Он ошибается. На другой день после засады я встретил Тихонова на Невском. Кто-то разговаривал с ним. Мы увидели друг друга за три-четыре шага, и он сразу же сделал едва уловимое движение глазами, которое могло значить только одно: «Не останавливайся. Мы не знакомы». Возможно, что это было лишь разумной предосторожностью — ведь я не знал, кто был его собеседником.
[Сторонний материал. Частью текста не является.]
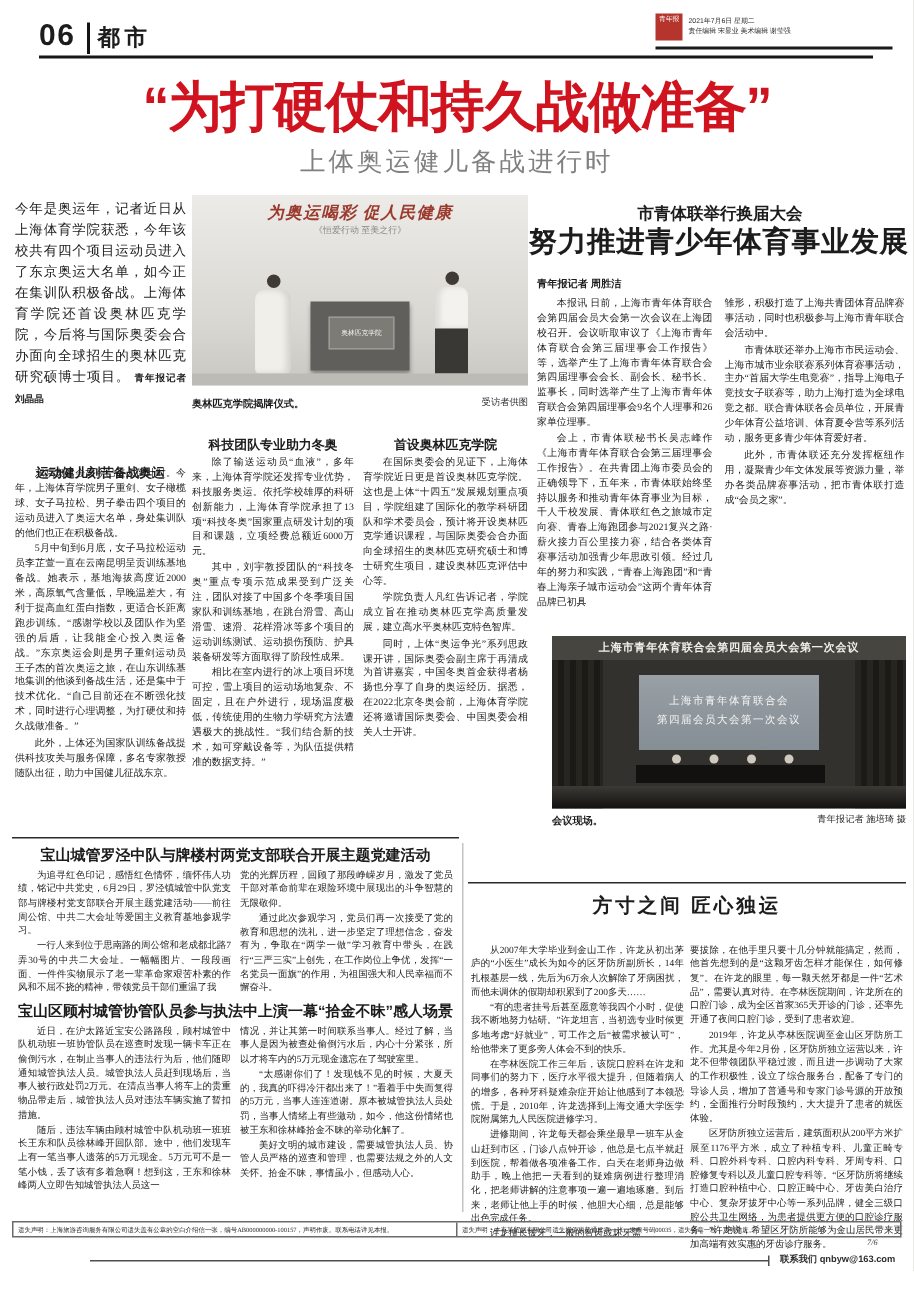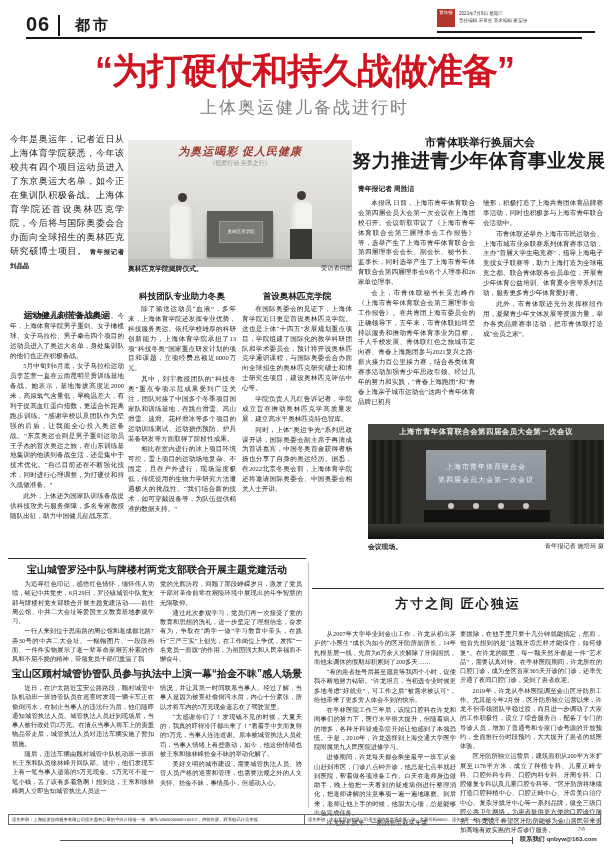--- a/index.html
+++ b/index.html
@@ -10,21 +10,21 @@
   }
   .sans { font-family:"Liberation Sans","DejaVu Sans",sans-serif; }
   .abs { position:absolute; }
   .col { position:absolute; text-align:justify; overflow:hidden; }
   .col p { margin:0 0 1px 0; text-indent:2em; }
   .cont p:first-child { text-indent:0; }
 
   
   .pagenum { left:26px; top:13px; font-size:20px; font-weight:bold; letter-spacing:1px; }
   .hdr-vline { left:58px; top:15px; width:2px; height:21px; background:#141414; }
-  .sectitle { left:65px; top:16px; font-size:15px; font-weight:bold; letter-spacing:3px;margin-left:10px; }
+  .sectitle { left:65px; top:16px; font-size:15px; font-weight:bold; letter-spacing:3px; }
   .hdr-rule { left:26px; top:37px; width:556px; height:2px; background:#161616; }
   .masthead { left:437px; top:8px; width:158px; height:23px; }
   .logo { position:absolute; left:0; top:1px; width:18px; height:18px; background:#b5342c;
           color:#fff; font-size:4.5px; line-height:5.5px; text-align:center; padding-top:1px; box-sizing:border-box; }
   .mh-text { position:absolute; left:22px; top:2px; width:134px; font-size:4.6px; line-height:7px; color:#2e2e2e; }
   .mh-rule { left:437px; top:31px; width:158px; height:2px; background:#1b1b1b; }
 
   
   .headline { left:0; top:47px; width:609px; text-align:center; font-size:36px; font-weight:900;
               color:#cf1420; letter-spacing:-1px; }
@@ -32,21 +32,21 @@
 
   
   .colhead { position:absolute; text-align:center; font-weight:bold; font-size:8.6px;
              font-family:"Liberation Sans","DejaVu Sans",sans-serif; }
   .body-sm { font-size:6.6px; line-height:1.5; }
 
   .intro { left:10px; top:132px; width:114px; height:158px; font-size:9px; line-height:1.56; }
   .intro-byline { font-size:6.4px; font-weight:bold; font-family:"Liberation Sans",sans-serif; }
 
   
-  .photo1 { left:128px; top:140px; width:224px; height:127px;
+  .photo1 { left:128px; top:130px; width:224px; height:127px;
             background:linear-gradient(#ecebe7,#d8d6d1 70%,#c9c7c2); overflow:hidden; }
   .ph1-l1 { position:absolute; left:0; top:4px; width:100%; text-align:center; font-size:11px;
             font-weight:bold; font-style:italic; color:#9c3a2e; letter-spacing:1px; }
   .ph1-l2 { position:absolute; left:0; top:19px; width:100%; text-align:center; font-size:6px; color:#8a8a88; }
   .fig { position:absolute; bottom:8px; }
   .fig .head { width:9px; height:9px; border-radius:50%; background:#3f3a36; margin:0 auto 1px; }
   .fig-l .body { width:24px; height:56px; background:#f0efe9; border-radius:7px 7px 3px 3px; box-shadow:inset -3px 0 4px rgba(0,0,0,.12); }
   .fig-r .torso { width:22px; height:28px; background:#f3f2ee; border-radius:6px 6px 0 0; box-shadow:inset 3px 0 4px rgba(0,0,0,.1); }
   .fig-r .legs { width:22px; height:30px; background:#3a3835; }
   .plaque { position:absolute; left:50%; bottom:10px; transform:translateX(-50%); width:66px; height:46px;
Что касается «Баллады о беглеце» — потомки Кропоткина могли быть довольны. Ее главное достоинство — искренность. Она полна атмосферой пережитого нами в те памятные дни:
Полонская пишет: «Мы». Однако уже в самом начале двадцатых годов это было понятием ограниченным. На помолвке Зои Гацкевич (впоследствии Никитиной) какой-то молодой человек, красивый, с артистической шевелюрой, узнав, что Шкловский скрылся, с поразившей меня горячностью стал доказывать, что его плохо искали, что если бы это дело поручили ему… Шум танцевальной музыки заглушил его. Этот человек запомнился мне потому, что его слушали молча. Не возражали.
II. «Я поднимаю руку и сдаюсь»
Создавая новую теорию литературы, он не мог унизиться до страха. Это звучит парадоксально, и тем не менее это было именно так.
В Берлине он написал «ZOO, или Письма не о любви» — свою лучшую книгу.
«Все, что было, — прошло, молодость и самоуверенность сняты с меня двенадцатью железными мостами. Я поднимаю руку и сдаюсь» — так в последнем, тридцатом, письме, умоляя правительство позволить ему вернуться, он впервые отказался от своей молодости. Но молодость не сдавалась. Еще года четыре, до «Памятника одной научной ошибке», он оставался самим собой, но только потому, что судьба, уродливо воплотившаяся в разных РАППах и ВАППах, еще не требовала перемены.
Друзья, продолжавшие работать, отказываясь от деклараций, еще любили его, хотя в сохранившейся переписке двадцатых годов между Тыняновым и Шкловским (ЦГАЛИ) есть уже и разрывы, и льдинки, и попытки самооправдания (Виктор), и без промаха разящие стрелы (Юрий).